Yes, fats and muscles in our bodies are inversely proportionate. More developed the muscles lesser the amount of fats and less developed the muscles, more the amount of fats. Therefore, besides rejuvenating your body by replenishing the basic building material, inclusion of essential proteins in your daily diet also means that it is possible for you to lose all that extra flab by consciously including protein rich food in your daily diet! So, ready to find out how to get more protein in your diet? I bet you are!
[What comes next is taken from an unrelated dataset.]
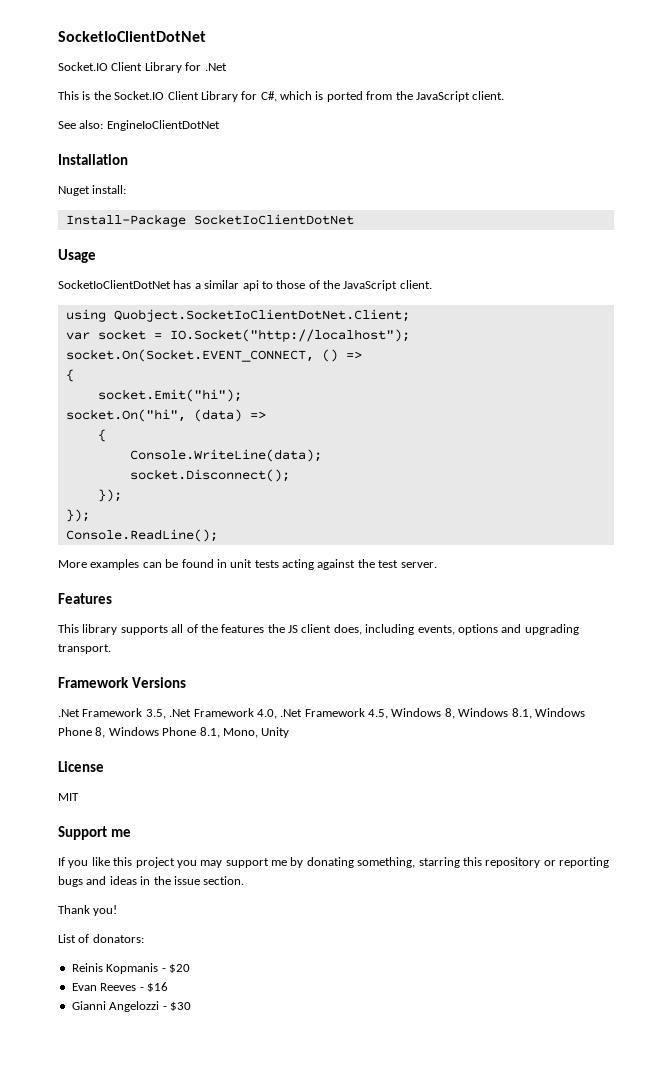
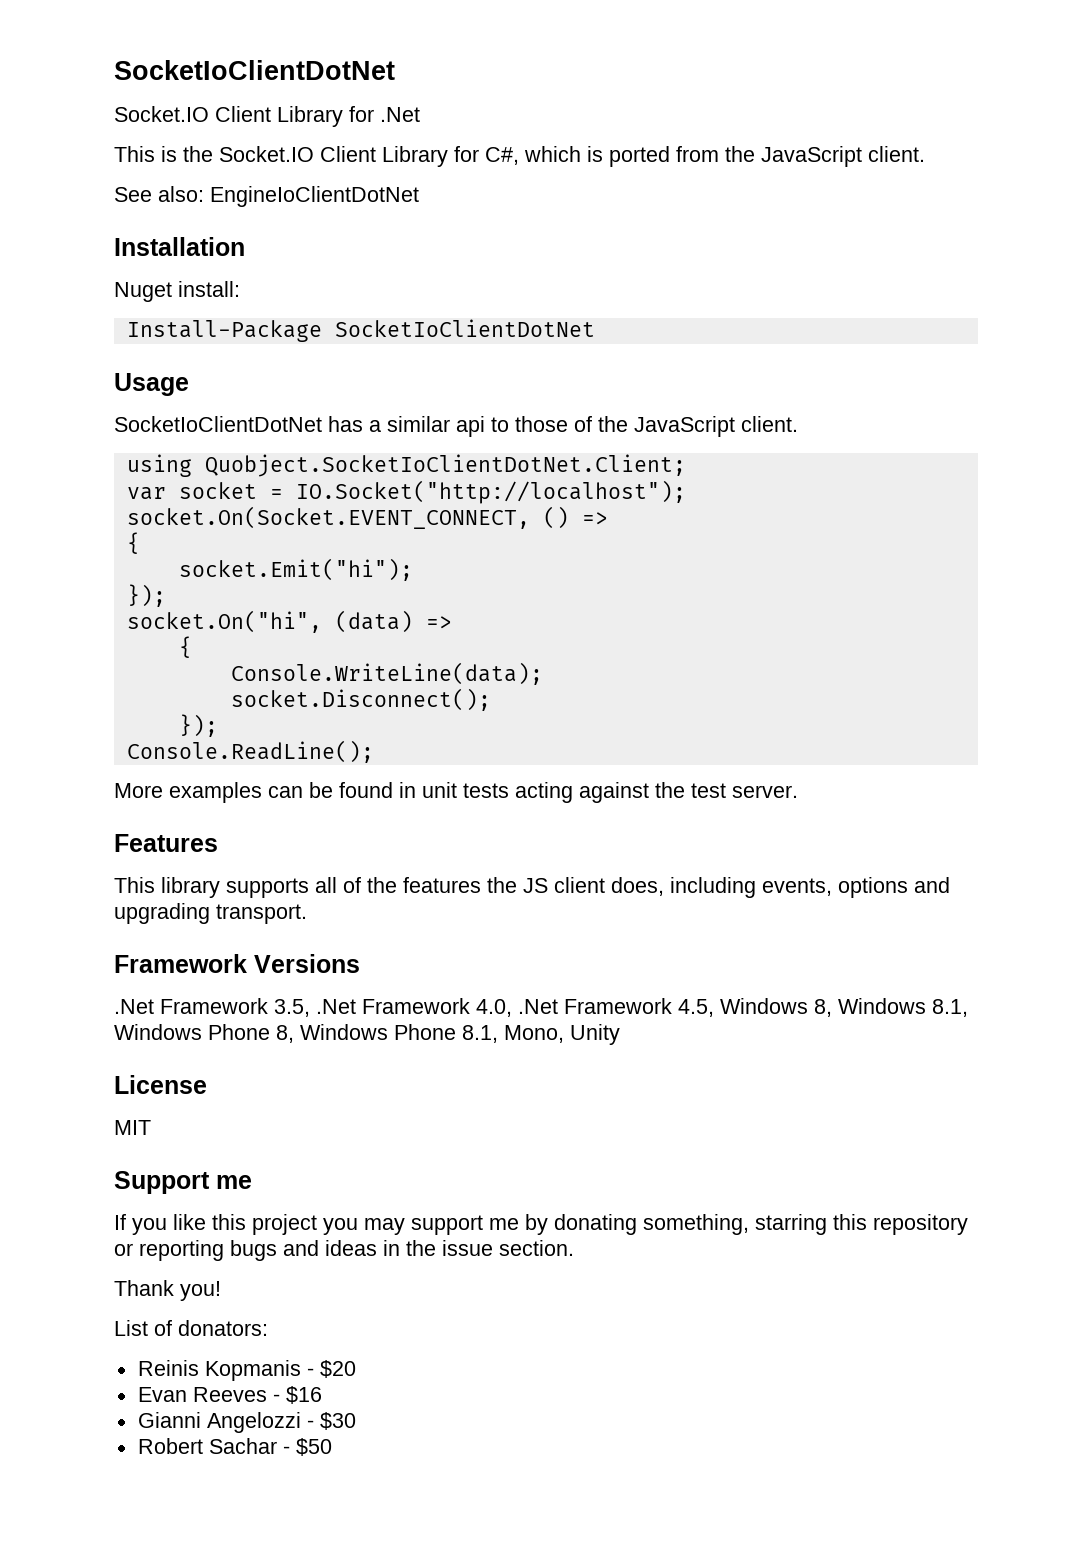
(242, 395) none -> [126,584,166,607] // });
[65,509,90,522] // }); -> (218, 725) none
(191, 1006) none -> [137,1438,332,1456] // Robert Sachar - $50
Here is a list of foods that are good sources of protein if you intend to follow a protein diet plan.
Protein Rich Food Sources
Although dietary proteins are most abundant in non vegetarian food sources, there are a lot of options available for vegetarians and vegans in case you are wondering how to get more protein for vegetarians. The following list is categorically classified into vegetarian and non vegetarian food items. When you go through it, you'll realize that you can very conveniently fit most of these food items into your daily diet and can also substitute various unhealthy snacks with some of the following options. So, here's some of the best protein diet foods that will more than satisfy your daily protein needs.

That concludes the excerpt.